◆ Work to be completed ◆
After locating the line that contains "and start hacking." in the records below, write out exactly that line and each line after it through the one that contains "own Fork (99%", and nothing else.

◆ Provided data ◆
Content starts

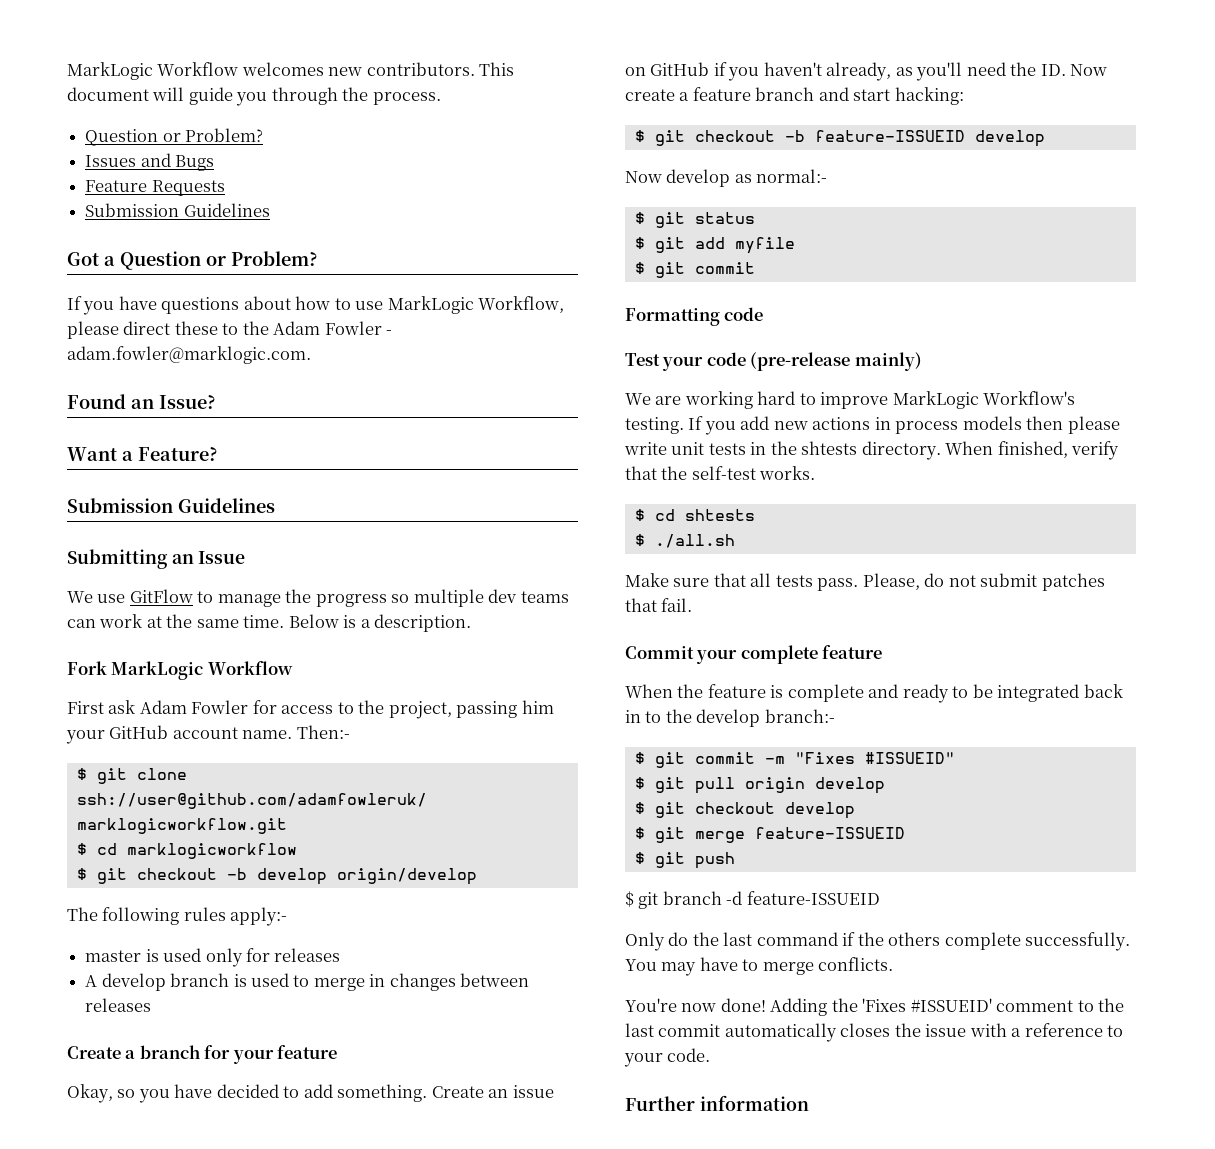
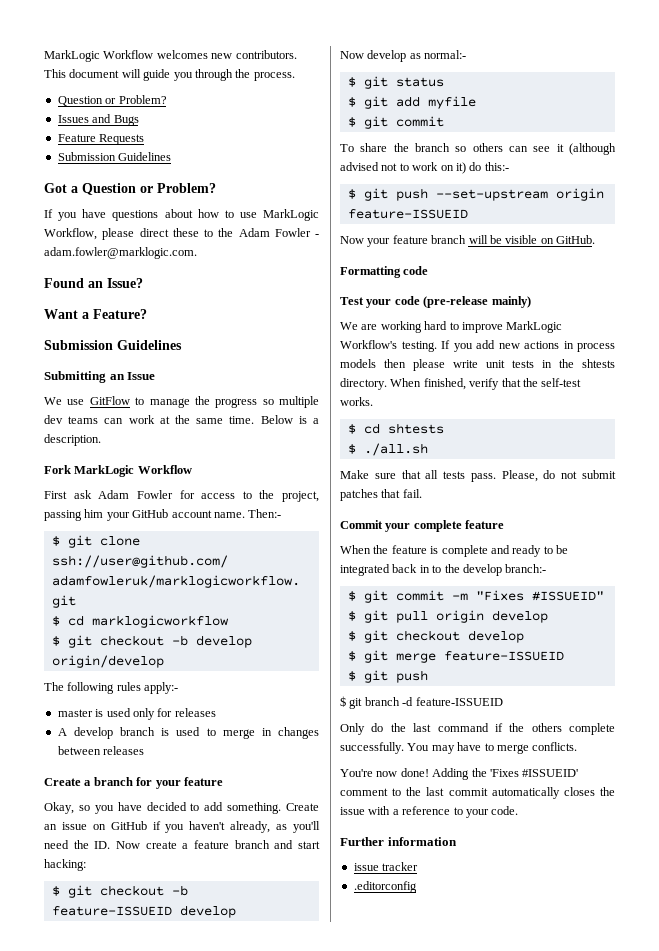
+ To share the branch so others can see it (although advised not to work on it) do this:-
+ $ git push --set-upstream origin feature-ISSUEID
+ Now your feature branch will be visible on GitHub.
+ issue tracker
+ .editorconfig

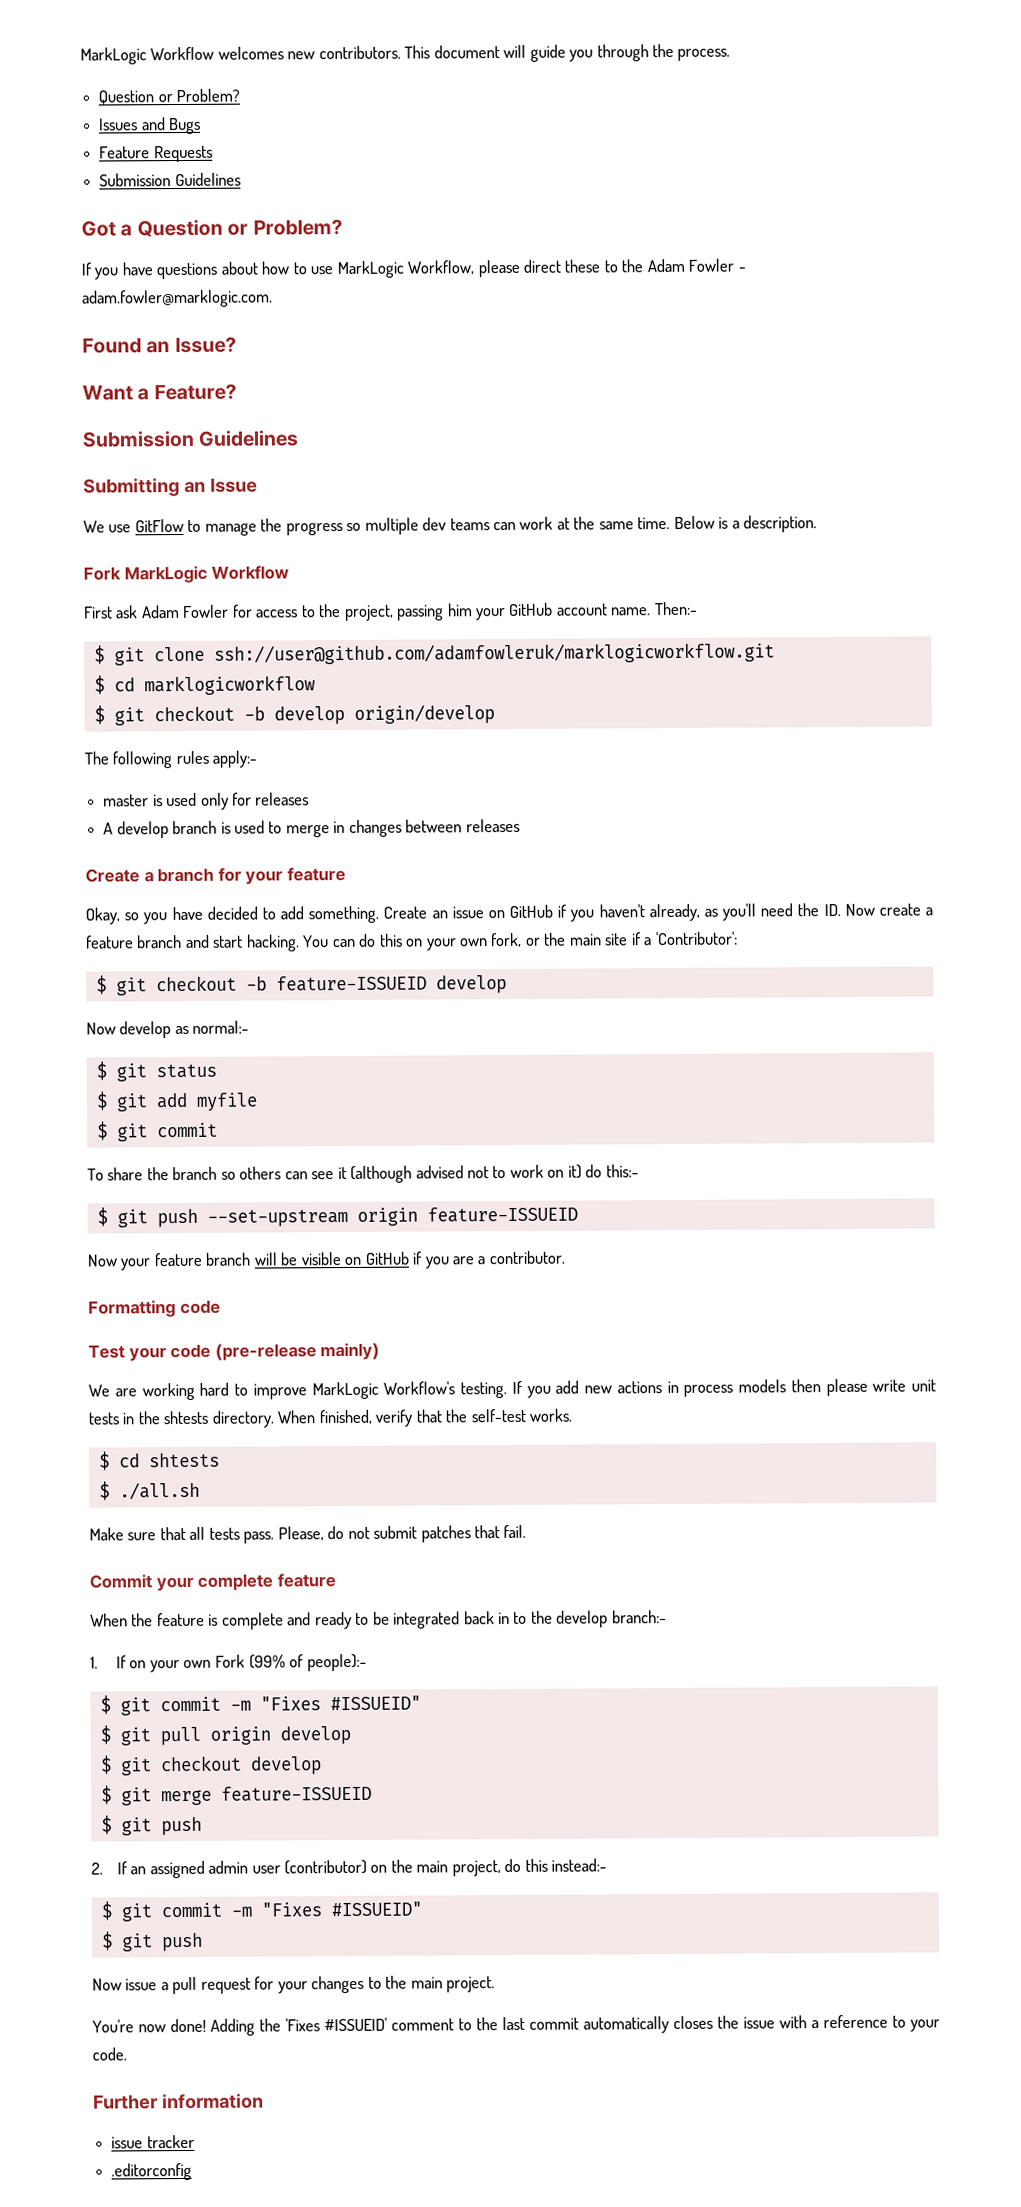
- Create an issue on GitHub if you haven't already, as you'll need the ID. Now create a feature branch and start hacking:
+ Create an issue on GitHub if you haven't already, as you'll need the ID. Now create a feature branch and start hacking. You can do this on your own fork, or the main site if a 'Contributor':
- Now your feature branch will be visible on GitHub.
+ Now your feature branch will be visible on GitHub if you are a contributor.
+ 1. If on your own Fork (99% of people):-
- $ git branch -d feature-ISSUEID
- Only do the last command if the others complete successfully. You may have to merge conflicts.
+ 2. If an assigned admin user (contributor) on the main project, do this instead:-
+ $ git commit -m "Fixes #ISSUEID"
+ $ git push
+ Now issue a pull request for your changes to the main project.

Content ends

◆ Output of the exercise ◆
+ Create an issue on GitHub if you haven't already, as you'll need the ID. Now create a feature branch and start hacking. You can do this on your own fork, or the main site if a 'Contributor':
- Now your feature branch will be visible on GitHub.
+ Now your feature branch will be visible on GitHub if you are a contributor.
+ 1. If on your own Fork (99% of people):-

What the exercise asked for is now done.